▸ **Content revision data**
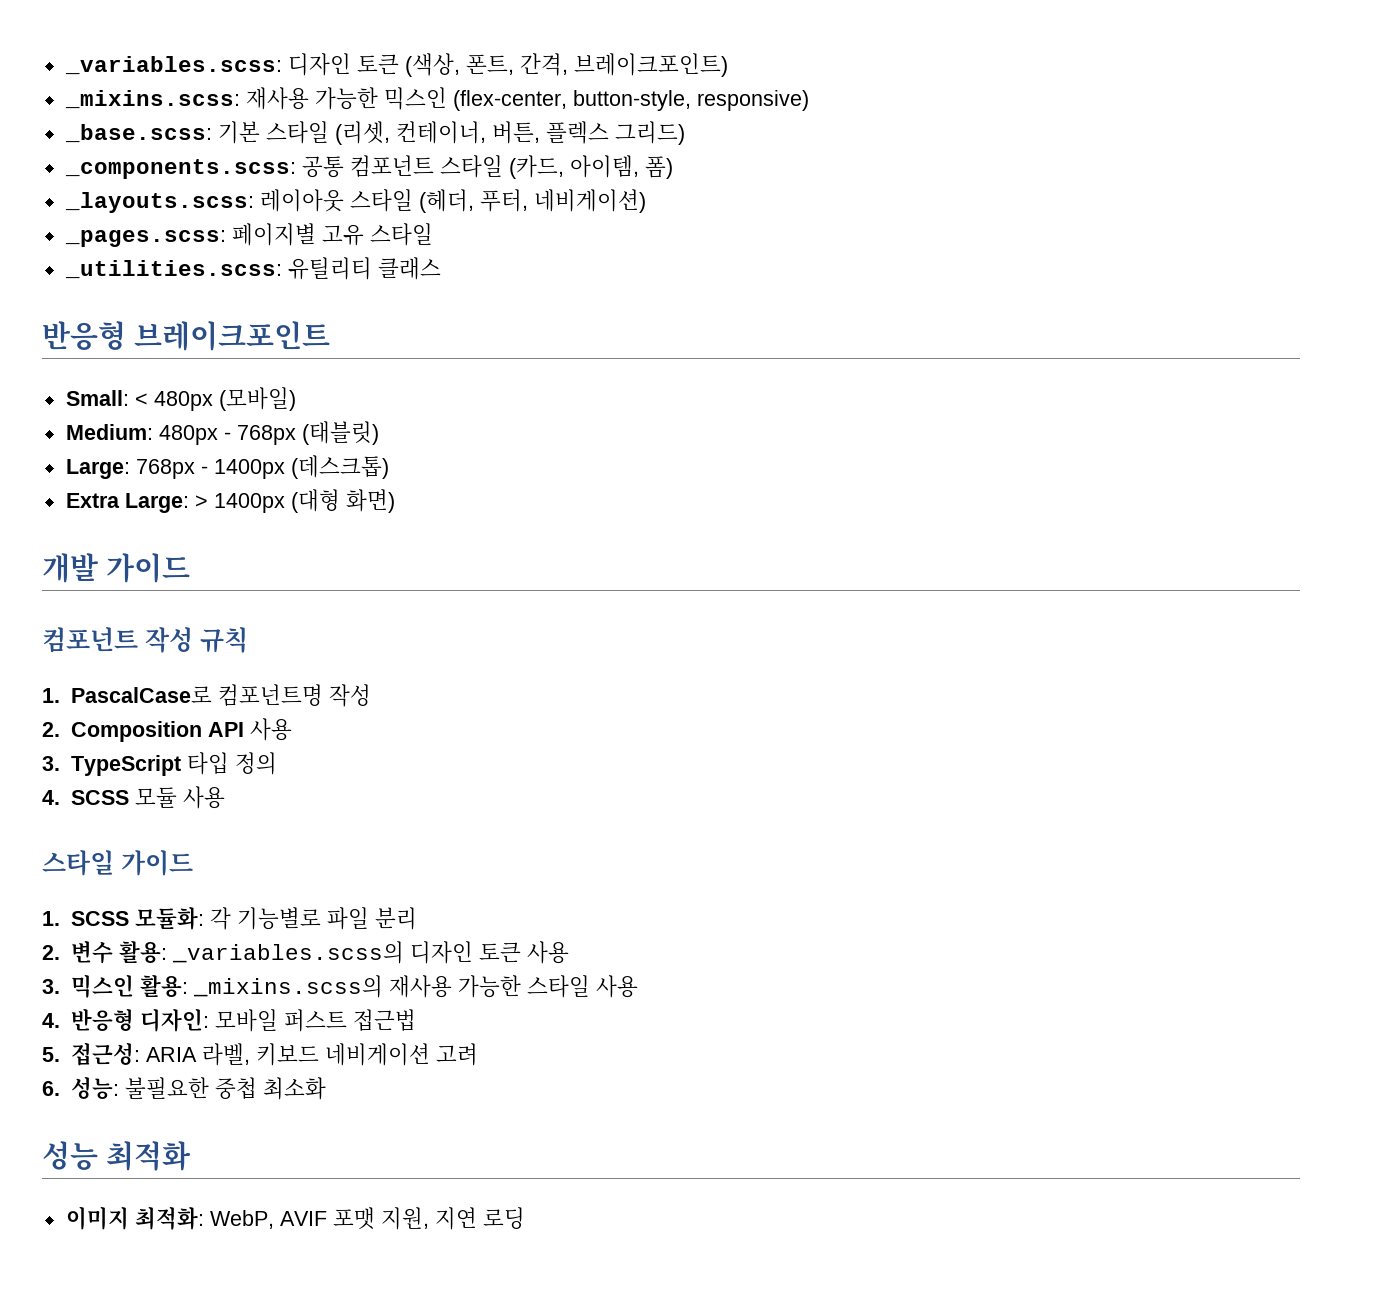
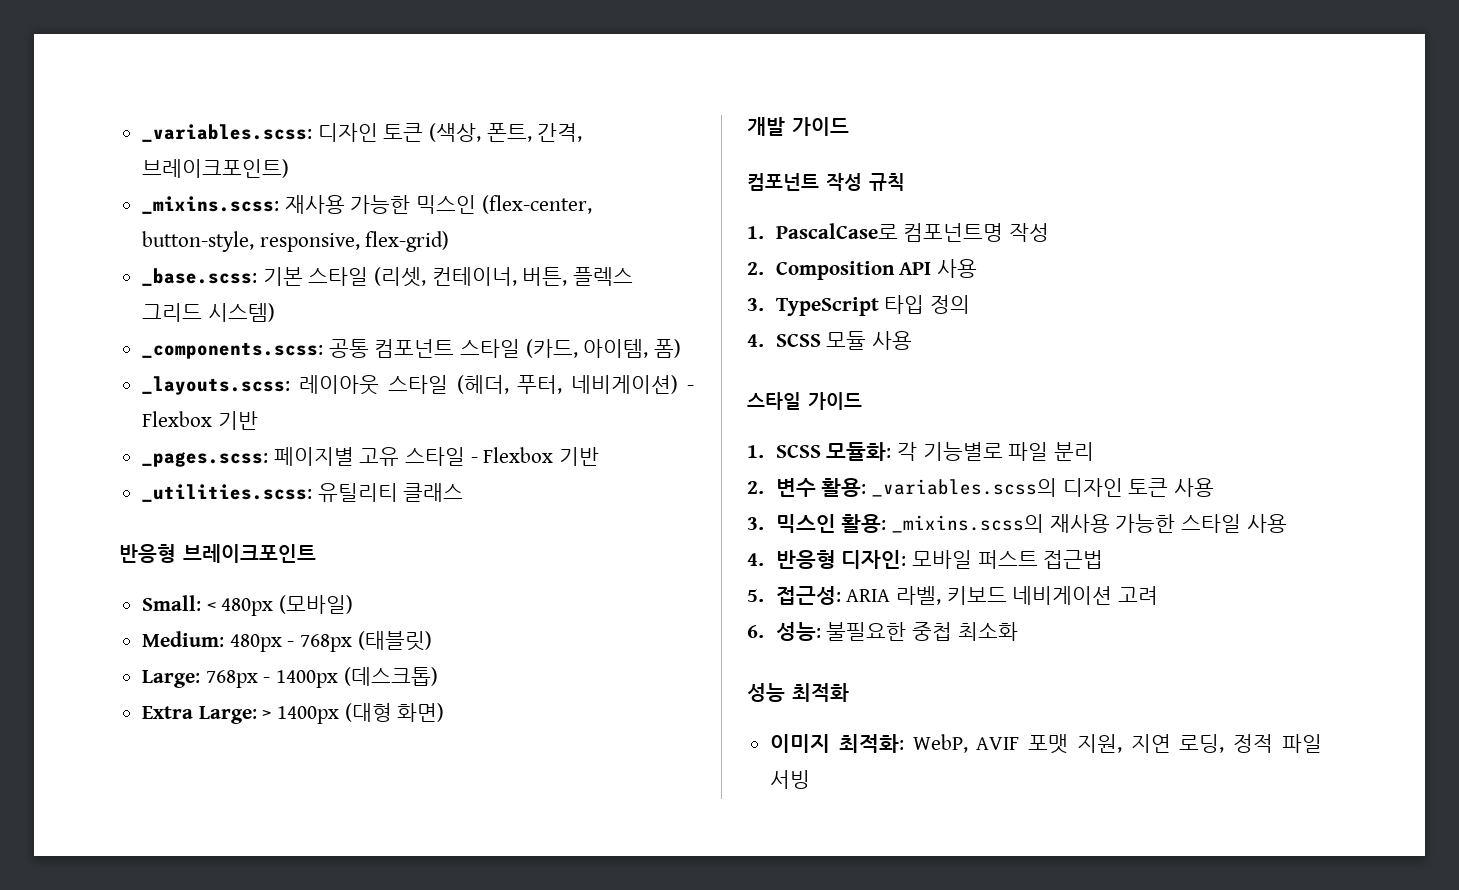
- _mixins.scss: 재사용 가능한 믹스인 (flex-center, button-style, responsive)
+ _mixins.scss: 재사용 가능한 믹스인 (flex-center, button-style, responsive, flex-grid)
- _base.scss: 기본 스타일 (리셋, 컨테이너, 버튼, 플렉스 그리드)
+ _base.scss: 기본 스타일 (리셋, 컨테이너, 버튼, 플렉스 그리드 시스템)
- _layouts.scss: 레이아웃 스타일 (헤더, 푸터, 네비게이션)
+ _layouts.scss: 레이아웃 스타일 (헤더, 푸터, 네비게이션) - Flexbox 기반
- _pages.scss: 페이지별 고유 스타일
+ _pages.scss: 페이지별 고유 스타일 - Flexbox 기반
- 이미지 최적화: WebP, AVIF 포맷 지원, 지연 로딩
+ 이미지 최적화: WebP, AVIF 포맷 지원, 지연 로딩, 정적 파일 서빙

▸ **ASSIGNMENT**
Pictures aside, reproduce all of the data exactly.

▸ **RESPONSE TO THE TASK**
- _mixins.scss: 재사용 가능한 믹스인 (flex-center, button-style, responsive)
+ _mixins.scss: 재사용 가능한 믹스인 (flex-center, button-style, responsive, flex-grid)
- _base.scss: 기본 스타일 (리셋, 컨테이너, 버튼, 플렉스 그리드)
+ _base.scss: 기본 스타일 (리셋, 컨테이너, 버튼, 플렉스 그리드 시스템)
- _layouts.scss: 레이아웃 스타일 (헤더, 푸터, 네비게이션)
+ _layouts.scss: 레이아웃 스타일 (헤더, 푸터, 네비게이션) - Flexbox 기반
- _pages.scss: 페이지별 고유 스타일
+ _pages.scss: 페이지별 고유 스타일 - Flexbox 기반
- 이미지 최적화: WebP, AVIF 포맷 지원, 지연 로딩
+ 이미지 최적화: WebP, AVIF 포맷 지원, 지연 로딩, 정적 파일 서빙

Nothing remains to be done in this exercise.